Tiga masjid stabil tetapi makam membutuhkan perawatan, karena mereka rapuh dan rentan dalam menghadapi perubahan iklim dan struktur perkotaan yang tidak dapat diubah. Keaslian
Ketiga masjid ini tetap mempertahankan nilai arsitekturnya, teknik konstruksi tradisional yang terkait dengan pemeliharaan masa kini, dan penggunaannya. Namun, Masjid Sankore telah kehilangan bagian dari alun-alun umum yang terkait dengannya setelah pembangunan Ahmed Baba Centre yang baru. Mengikuti konstruksi ini, status masjid dalam konteks perkotaan dan bagian dari maknanya telah dikompromikan dan memerlukan peninjauan dan pertimbangan ulang.

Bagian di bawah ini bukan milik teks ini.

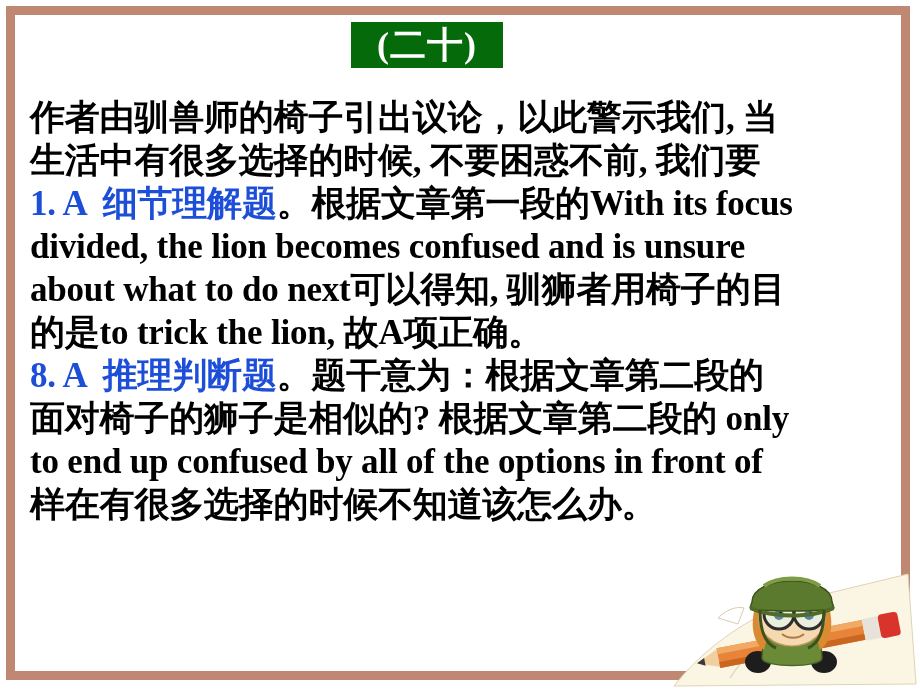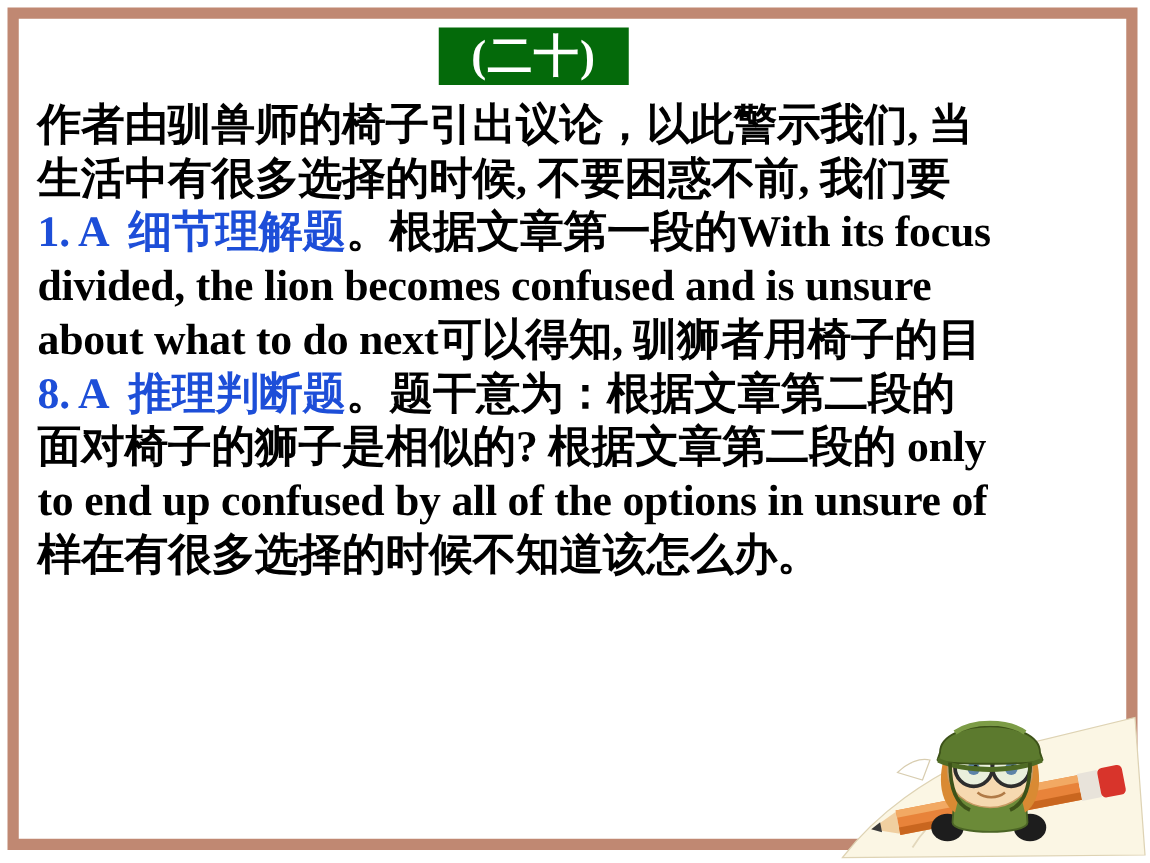--- a/index.html
+++ b/index.html
@@ -47,7 +47,7 @@
   #body-text {
     position: absolute;
     left: 30px;
-    top: 78px;
+    top: 96px;
     width: 862px;
     color: #000000;
     font-weight: bold;

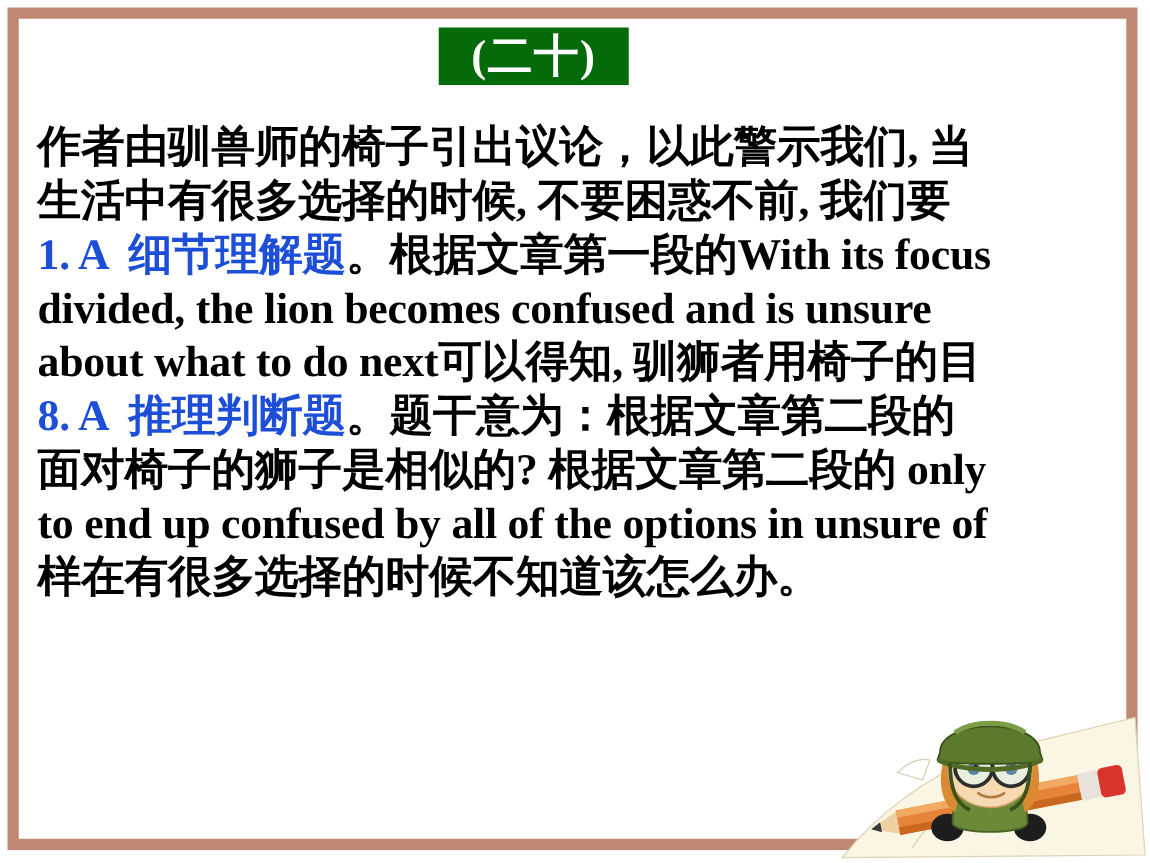--- a/index.html
+++ b/index.html
@@ -97,6 +97,7 @@
     <div class="line"><span class="red">1. A  细节理解题</span><span>。根据文章第一段的With its focus</span></div>
     <div class="line"><span class="en">divided, the lion becomes confused and is unsure</span></div>
     <div class="line"><span>about what to do next可以得知, 驯狮者用椅子的目</span></div>
+    <div class="line"><span>的是to trick the lion, 故A项正确。</span></div>
     <div class="line"><span class="red">8. A  推理判断题</span><span>。题干意为：根据文章第二段的</span></div>
     <div class="line"><span>面对椅子的狮子是相似的? 根据文章第二段的 only</span></div>
     <div class="line"><span class="en">to end up confused by all of the options in unsure of</span></div>

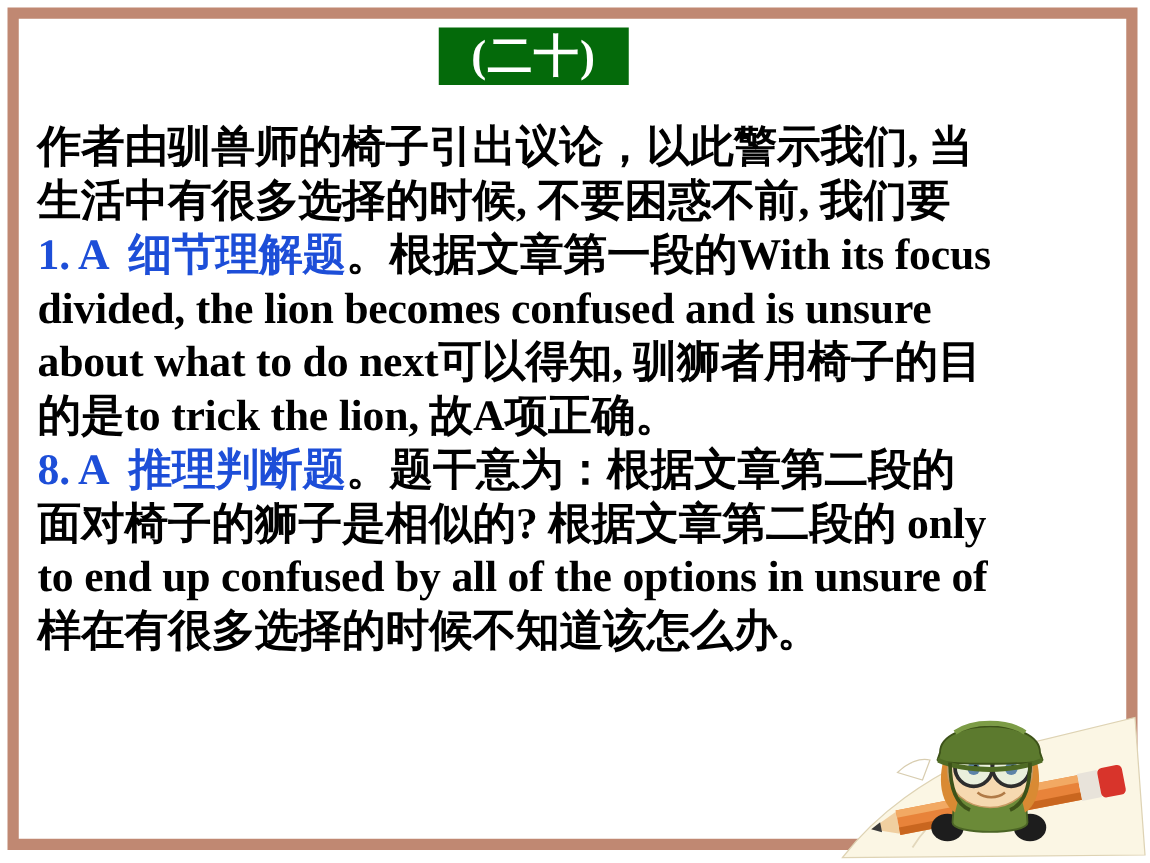--- a/index.html
+++ b/index.html
@@ -100,7 +100,7 @@
     <div class="line"><span>的是to trick the lion, 故A项正确。</span></div>
     <div class="line"><span class="red">8. A  推理判断题</span><span>。题干意为：根据文章第二段的</span></div>
     <div class="line"><span>面对椅子的狮子是相似的? 根据文章第二段的 only</span></div>
-    <div class="line"><span class="en">to end up confused by all of the options in unsure of</span></div>
+    <div class="line"><span class="en">to end up confused by all of the options in front of</span></div>
     <div class="line"><span>样在有很多选择的时候不知道该怎么办。</span></div>
   </div>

Keseluruhan, karena ancaman dari perubahan mendasar pada arsitektur tradisional dan sisa-sisa kota tua, masjid dan makam berisiko kehilangan kapasitas mereka untuk mendominasi lingkungan mereka dan untuk berdiri sebagai saksi masa lalu Timbuktu yang dulu bergengsi. Persyaratan perlindungan dan manajemen
Situs Timbuktu memiliki tiga alat manajemen mendasar:Rencana Revitalisasi dan Pengamanan Kota Tua (2005), dan Rencana Sanitasi Strategis (2005), yang sedang dilaksanakan meskipun ada kesulitan tertentu; dan Rencana Konservasi dan Pengelolaan (2006-2010) sedang dilaksanakan dan yang akan segera ditinjau kembali.

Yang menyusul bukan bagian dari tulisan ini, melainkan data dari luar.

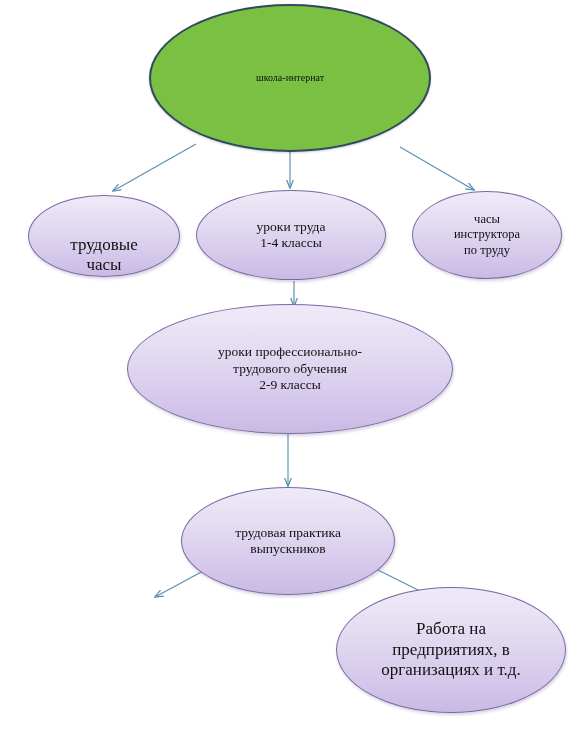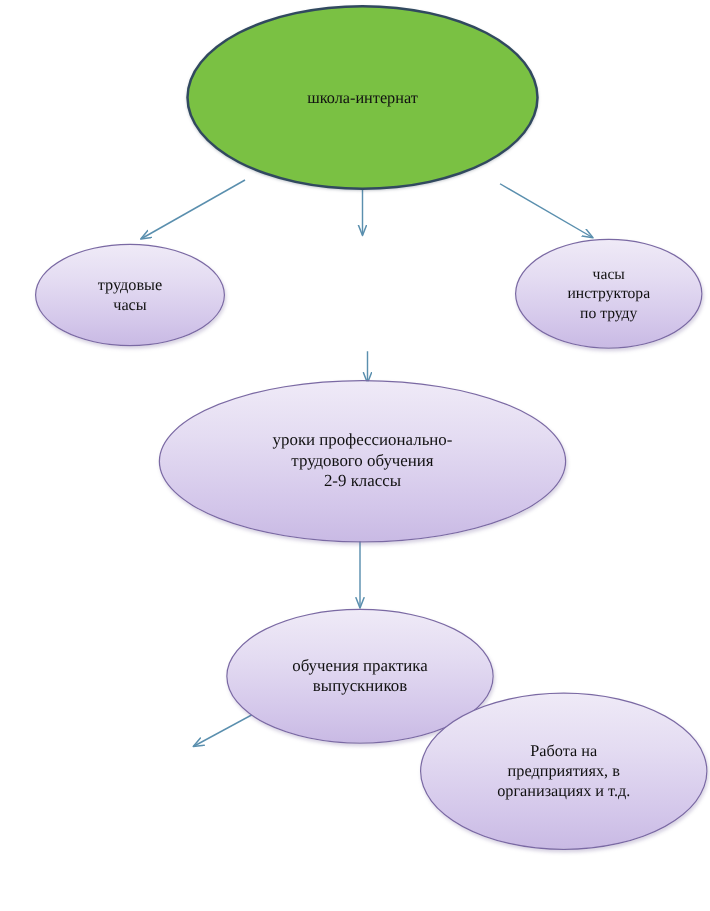--- a/index.html
+++ b/index.html
@@ -38,7 +38,7 @@
   .node-root {
     background: #7ac143;
     border: 2px solid #31495f;
-    font-size: 13px;
+    font-size: 10px;
     box-shadow: 0 1px 2px rgba(60,70,90,0.25);
   }
   

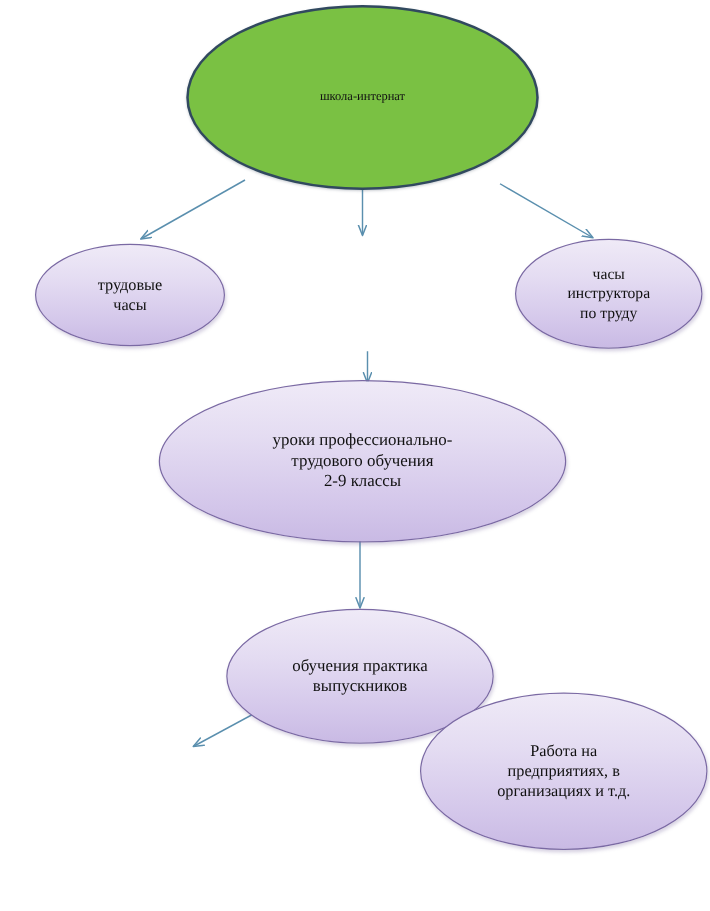--- a/index.html
+++ b/index.html
@@ -96,6 +96,10 @@
 часы</span>
   </div>
 
+  <div class="node node-purple n-uroki-truda">
+    <span class="label">уроки труда
+1-4 классы</span>
+  </div>
 
   <div class="node node-purple n-chasy-instr">
     <span class="label">часы

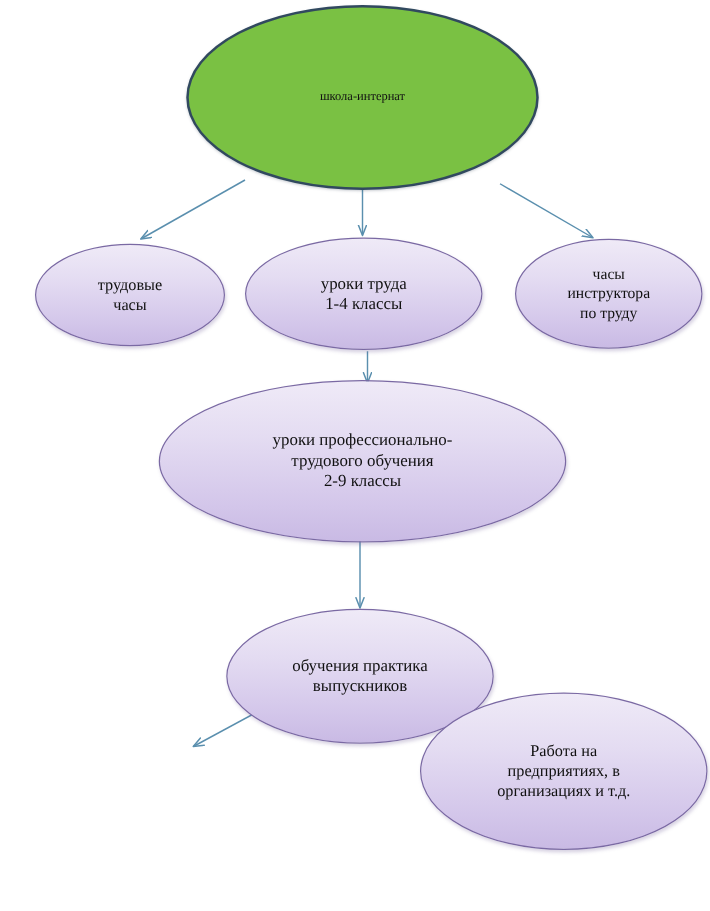--- a/index.html
+++ b/index.html
@@ -47,7 +47,7 @@
     border: 1.3px solid #7a69a3;
     box-shadow: 1px 2px 3px rgba(110,95,150,0.28);
   }
-  .n-trud-chasy   { left: 28px;  top: 195px; width: 152px; height: 82px;  font-size: 13px; }
+  .n-trud-chasy   { left: 28px;  top: 195px; width: 152px; height: 82px;  font-size: 17px; align-items: flex-end; }
   .n-uroki-truda  { left: 196px; top: 190px; width: 190px; height: 90px;  font-size: 13.5px; }
   .n-chasy-instr  { left: 412px; top: 191px; width: 150px; height: 88px;  font-size: 12.5px; }
   .n-prof         { left: 127px; top: 304px; width: 326px; height: 130px; font-size: 13.5px; }

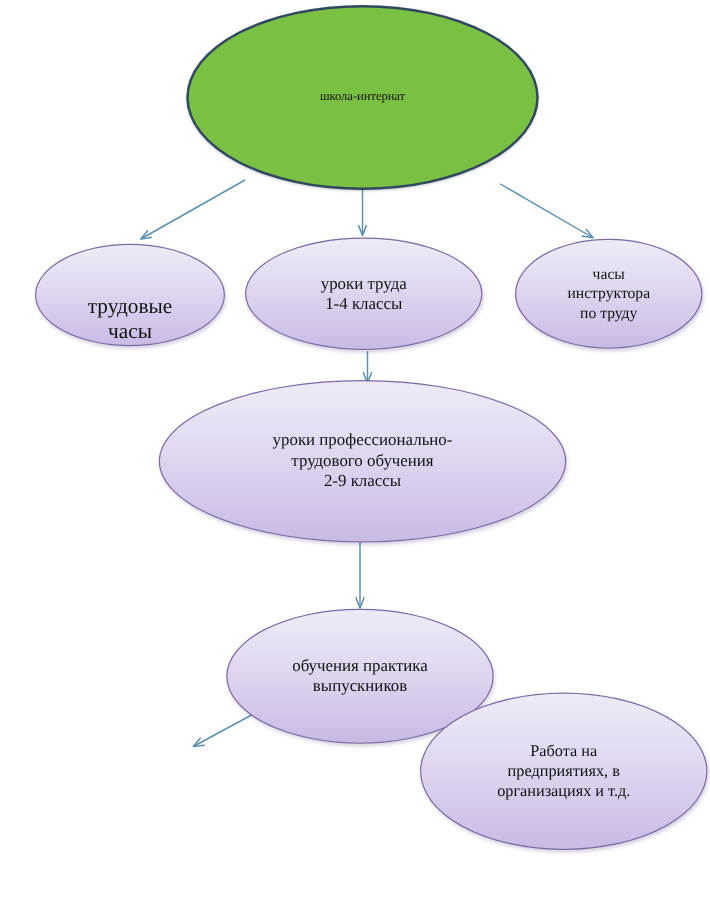--- a/index.html
+++ b/index.html
@@ -114,7 +114,7 @@
   </div>
 
   <div class="node node-purple n-praktika">
-    <span class="label">обучения практика
+    <span class="label">трудовая практика
 выпускников</span>
   </div>
 

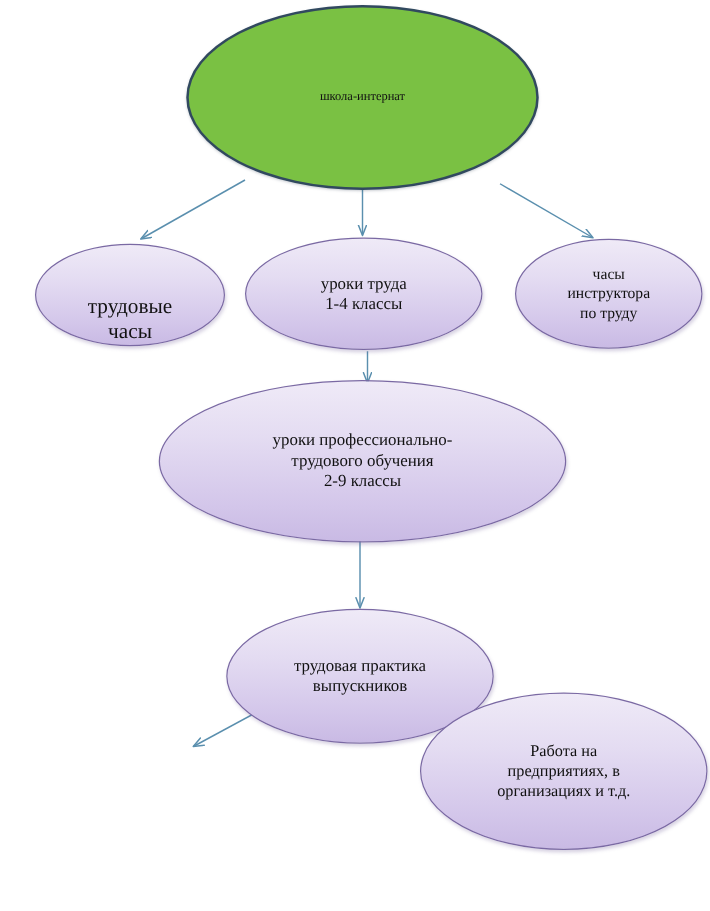--- a/index.html
+++ b/index.html
@@ -53,7 +53,7 @@
   .n-prof         { left: 127px; top: 304px; width: 326px; height: 130px; font-size: 13.5px; }
   .n-praktika     { left: 181px; top: 487px; width: 214px; height: 108px; font-size: 13.5px; }
   .n-pu           { left: 24px;  top: 594px; width: 228px; height: 118px; font-size: 13.5px; }
-  .n-rabota       { left: 336px; top: 554px; width: 230px; height: 126px; font-size: 13px; }
+  .n-rabota       { left: 336px; top: 587px; width: 230px; height: 126px; font-size: 17px; }
   .n-root         { left: 149px; top: 4px;   width: 282px; height: 148px; }
 
   #edges {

Sistem pengelolaan properti tersebut sesuai secara global karena perlindungan hukumnya dijamin bersama oleh masyarakat Timbuktu melalui komite manajemen masjid, Misi budaya Timbuktu dan Komite Pengelolaan dan Konservasi Kota Tua Timbuktu. Mekanisme ini diperkuat oleh dua modalitas fungsi praktis, dimulai dengan berkonsultasi dengan Pusat Warisan Dunia:Peraturan Perencanaan Kota dan Manual Konservasi. Tujuan jangka panjang yang spesifik adalah perluasan zona penyangga sekitar 500 m untuk memastikan perlindungan properti tertulis; pengembangan alun-alun bersejarah Sankore untuk mengintegrasikan tindakan korektif yang diusulkan oleh Komite pada sesi ke-33 dan oleh misi pemantauan reaktif Maret 2010 ; perluasan harta tertulis untuk mencakup seluruh Timbuktu Medina; pengembangan konservasi terpadu dan proyek pengelolaan yang berkelanjutan dan harmonis untuk situs, dalam kerangka pengembangan komune perkotaan yang lebih luas dan dalam kerjasama yang erat dengan anggota terpilih dari Komunitas Teritorial Timbuktu dan mitra pembangunan; konservasi aktif makam.